15 ottobre 2015, intelligo
Erg fa shopping in Francia e Germania: compra 16 parchi eolici e scala l'Europa
Non ci sono solo gli investitori che puntano ai “gioielli” di famiglia italiani. C’è anche chi dall’Italia va a fare shopping all’estero. E’ il caso di Erg Renew, società controllata da Erg al 93 per cento, che ha perfezionato un accordo che prevede l’acquisizione di un fondo gestito da Impax Asset Management Group, proprietario di undici parchi eolici in Francia e sei in Germania. Erg Renew, dunque si porta a casa un “pacchetto” considerevole di energia pulita, stimato complessivamente in 206 MW. 

Di cosa si tratta? In Francia e in Germania i parchi eolici sono entrati in funzione già da alcuni anni, a partire dal 2009 e garantiscono una produzione media all’anno attestata intorno ai 410 GWh. Nei dettagli dell’accordo, sono comprese anche due società (una  che segue il diritto francese, l’altra quello tedesco) specializzate nella fornitura di assistenza tecnica e commerciale ed opera con un pool di 28 esperti a operatori eolici presenti in Francia, Germania e Polonia, per un totale di quasi 800 Mw. Il valore dell’operazione siglata da Erg è pari a 297 milioni di euro in termini di enterprise value.

Non solo, ma i parchi eolici sono già totalmente finanziati attraverso il meccanismo di project financing limited recourse. I ricavi? I numeri sono interessanti: nel 2016 il margine operativo lordo (Mog) viente attestato sui 30 milioni di euro. 

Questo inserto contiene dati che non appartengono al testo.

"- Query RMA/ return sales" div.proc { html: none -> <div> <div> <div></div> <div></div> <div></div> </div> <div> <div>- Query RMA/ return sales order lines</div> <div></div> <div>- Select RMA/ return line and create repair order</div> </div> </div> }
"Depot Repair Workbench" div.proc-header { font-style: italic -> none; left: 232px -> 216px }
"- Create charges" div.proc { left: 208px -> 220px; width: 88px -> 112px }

Insomma, si tratta di un’operazione, ha spiegato l’amministratore delegato di Erg Renew Luca Bettonte “rappresenta un passo fondamentale nella strategia di sviluppo internazionale di Erg Renew che, considerando anche i 40 MW in costruzione in Polonia, raggiungerà, entro fine anno, 629 MW di installato all'estero, pari al 37% dei 1,7 GW totali installati”. 

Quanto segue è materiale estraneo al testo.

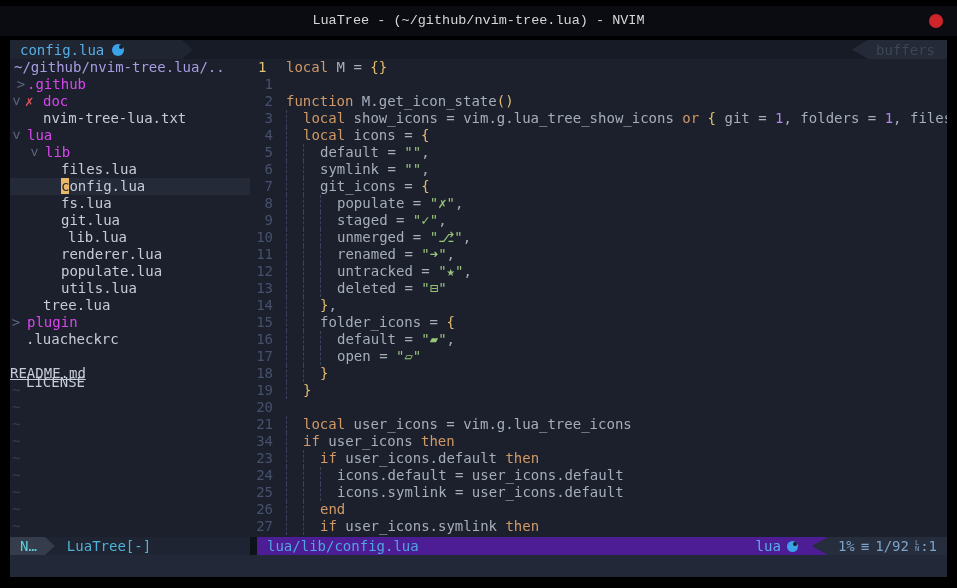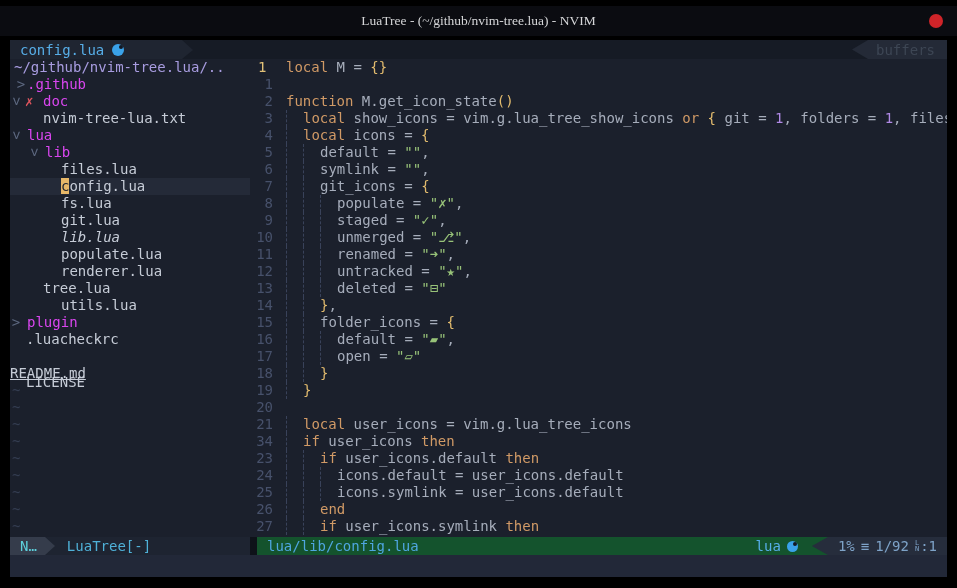"LuaTree - (~/github/nvim-tree.lua) -" .titlebar .title { font-family: Liberation Serif, serif -> Liberation Mono, monospace }
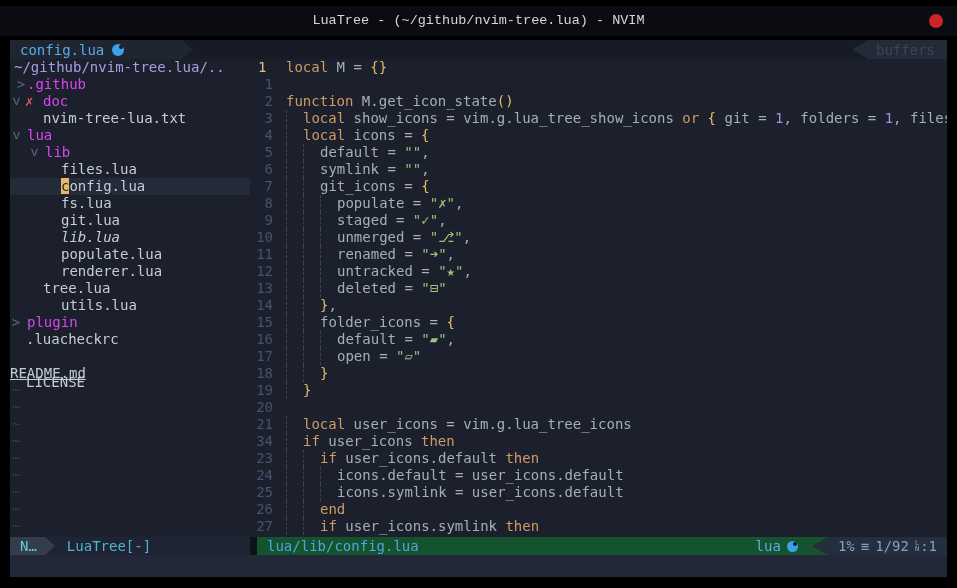"lib.lua" span.lbl { font-style: italic -> none; left: 51px -> 58px }
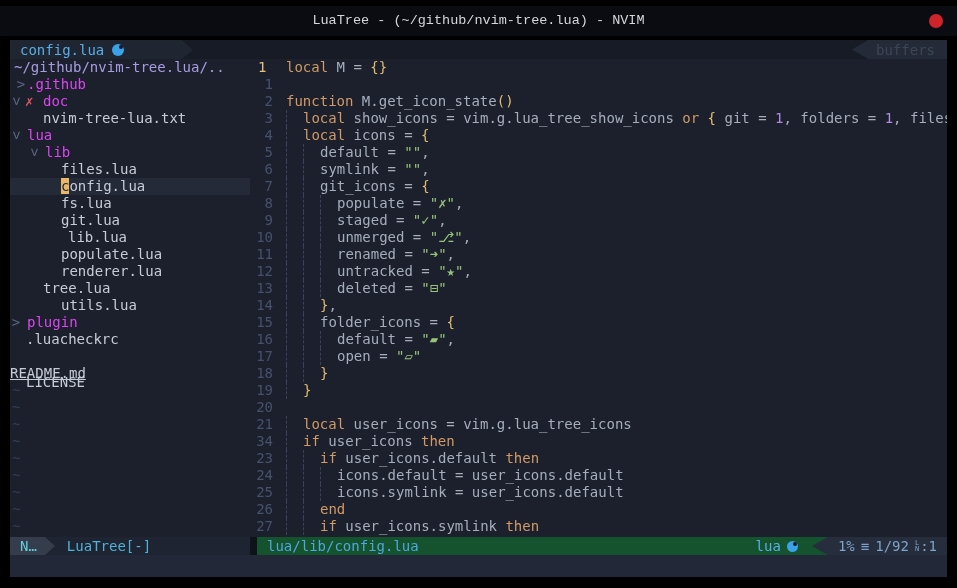"populate.lua" div.trow { order: before "renderer.lua" -> after "renderer.lua" }
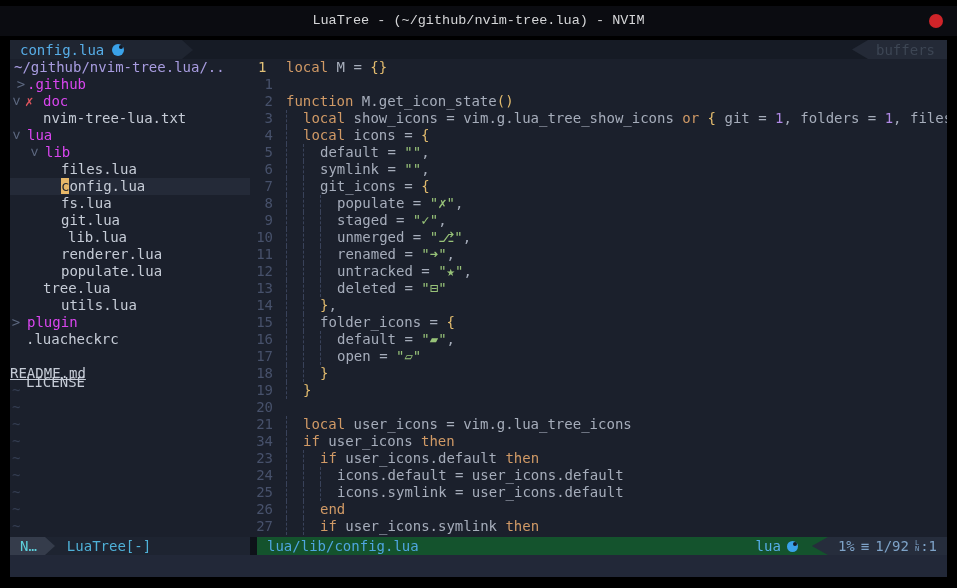"tree.lua" div.trow { order: before "utils.lua" -> after "utils.lua" }
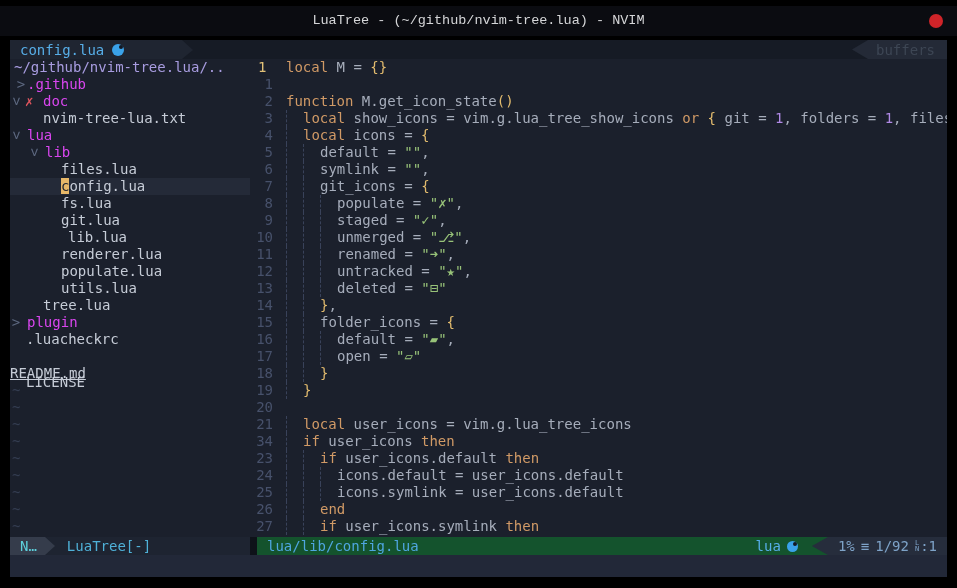"lua/lib/config.lua" .sl-right { background: #14532d -> #4c1d95 }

Un accordo strategico per Erg che adesso posizionerà il Gruppo tra i nove operatori eolici onshore in Francia e l’ottavo in tutt’Europa. Ultimo dettaglio non irrilevante: l’acquisizione avviene in due Paesi come Francia e Germania che puntano molto sulle rinnovabili a livello di politica energetica. “Quindi, fondamentali per la nostra crescita futura”. E i mercati? Reazioni più che positive dagli addetti ai lavori di Piazza Affari, al punto che secondo Banca Imi (Buy con target a 14,8 euro), “l’operazione potrebbe generare un aumento sia dell’Ebitda che degli Eps del 6-7% a partire dal 2016.”